I'm sure people once thought that no one was going to climb to 30,000 feet to
go between LA and SF either.

------
phaus
Wasn't Google on its way to winning mobile even when Jobs was around? I know
that Apple makes far more money on hardware, but Google is an advertising
company. As a company that makes most of its profits from advertising, isn't
the largest share of the market enough for them to "win"?

Also, isn't it possible that Apple could continue making boatloads of money
off hardware even if Android builds off of its smartphone success and becomes
the most popular tablet OS? (Which I think is inevitable unless Windows 8
devices get better) Wouldn't this scenario mean that both companies are
winners?

------
maak
So from the recap of quite an interesting interview, TC went with the apple vs
google headline? That was hardly the most interesting aspect of the article.

------
regehr
"But the airport officials were scared. They didn't know whether the
destruction of the launch loop was an isolated incident of terrorist sabotage,
or maybe the beginnings of a revolution-no one seemed to think, ever, that it
might have been just a simple accident. It was scary, all right. There's a
hell of a lot of kinetic energy stored in a Lofstrom loop, over twenty
kilometers of iron ribbon, weighing about five thousand tons, moving at twelve
kilometers a second. Out of curiosity I asked Albert later and he reported
that it took 3.6 x lO^8 Joules to pump it up. And when one collapses, all
those Joules come out at once, one way or another."

From Heechee Rendezvous:

[http://www.amazon.com/Heechee-Rendezvous-Frederik-
Pohl/dp/03...](http://www.amazon.com/Heechee-Rendezvous-Frederik-
Pohl/dp/0345300556/)

------
donflamenco
Here's an idea on how Apple can "win."

The phone market is quickly turning into a mature business like the PC is
today. Essentially all of the major innovation on the hardware side is done
and the software side will be where people choose their phone/tablet.

IOS has the best apps, period. Apple needs this to always be the case. Just
like people buy Windows because of its apps (games, etc.)

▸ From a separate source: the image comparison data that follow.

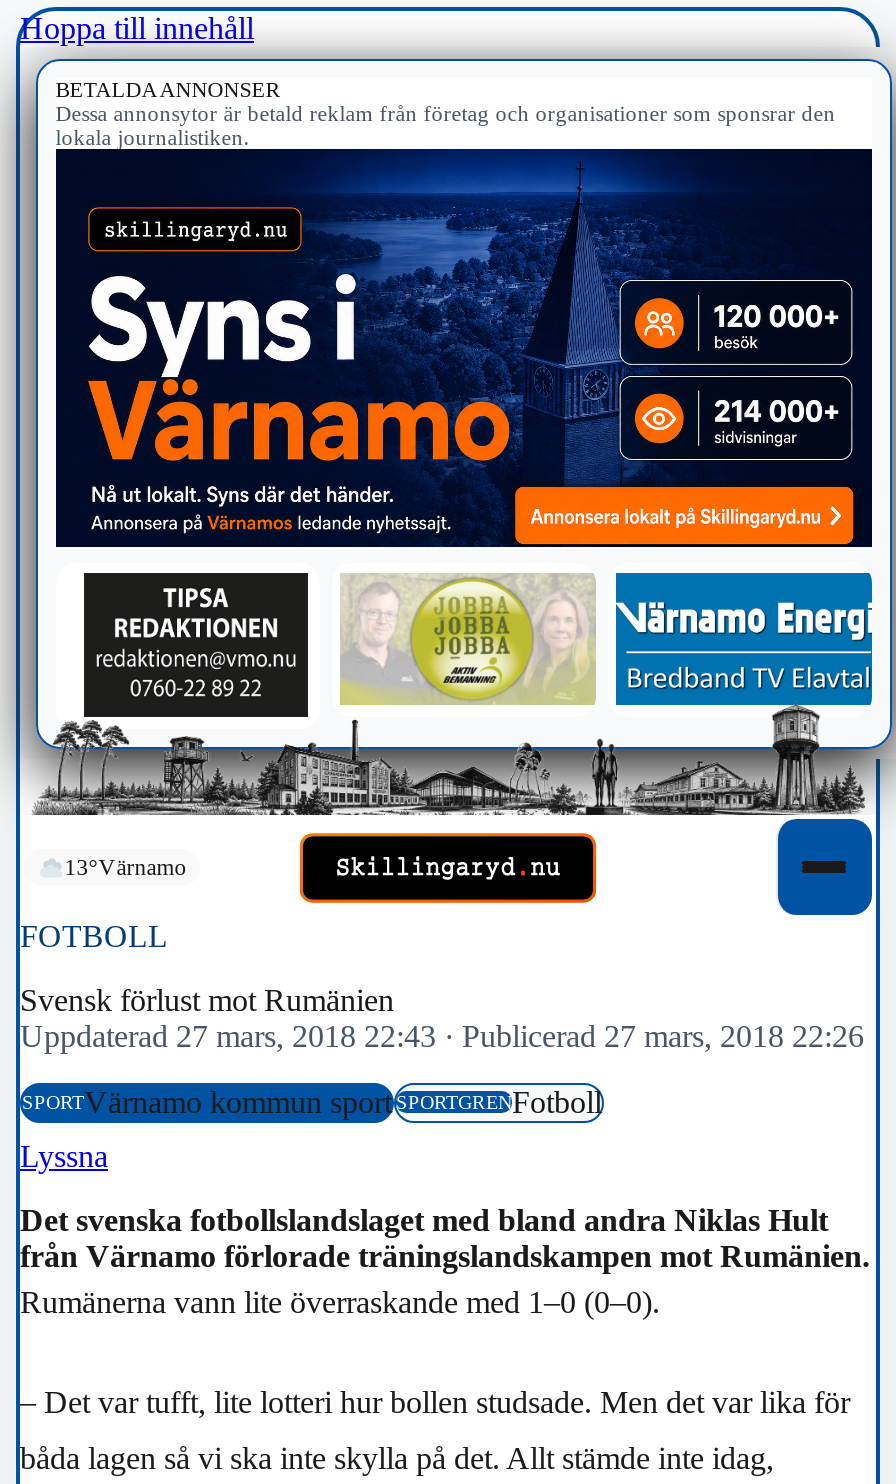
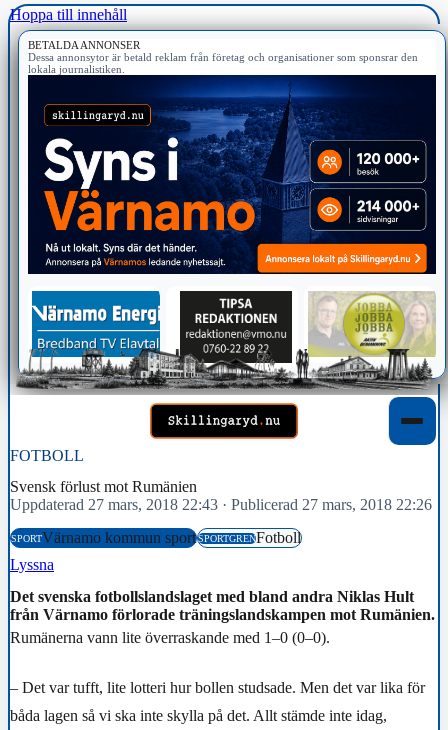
- [image]
+ [image]

- 13°Värnamo
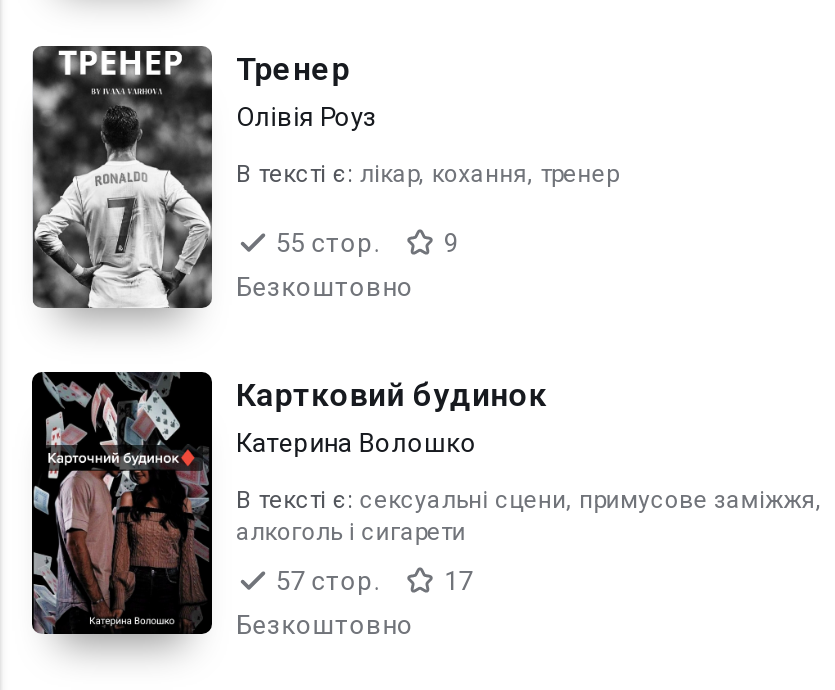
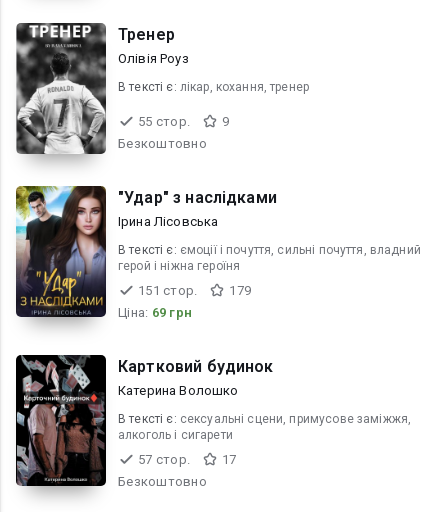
+ [image]
+ "Удар" з наслідками
+ Ірина Лісовська
+ В текcті є: ємоції і почуття, сильні почуття, владний
+ герой і ніжна героїня
+ 151 стор.
+ 179
+ Ціна: 69 грн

Developers make more money on the IOS platform (by far) than any other. Apple
needs this to always be the case.

I submit that Apple needs to drop the commission rate for apps sales from 30%
to some value approaching zero. This will starve Android/Win8/BB of developer
mind share.

Developers will write great apps, make more money and users will pick the IOS
platform because it has the apps (games) they want.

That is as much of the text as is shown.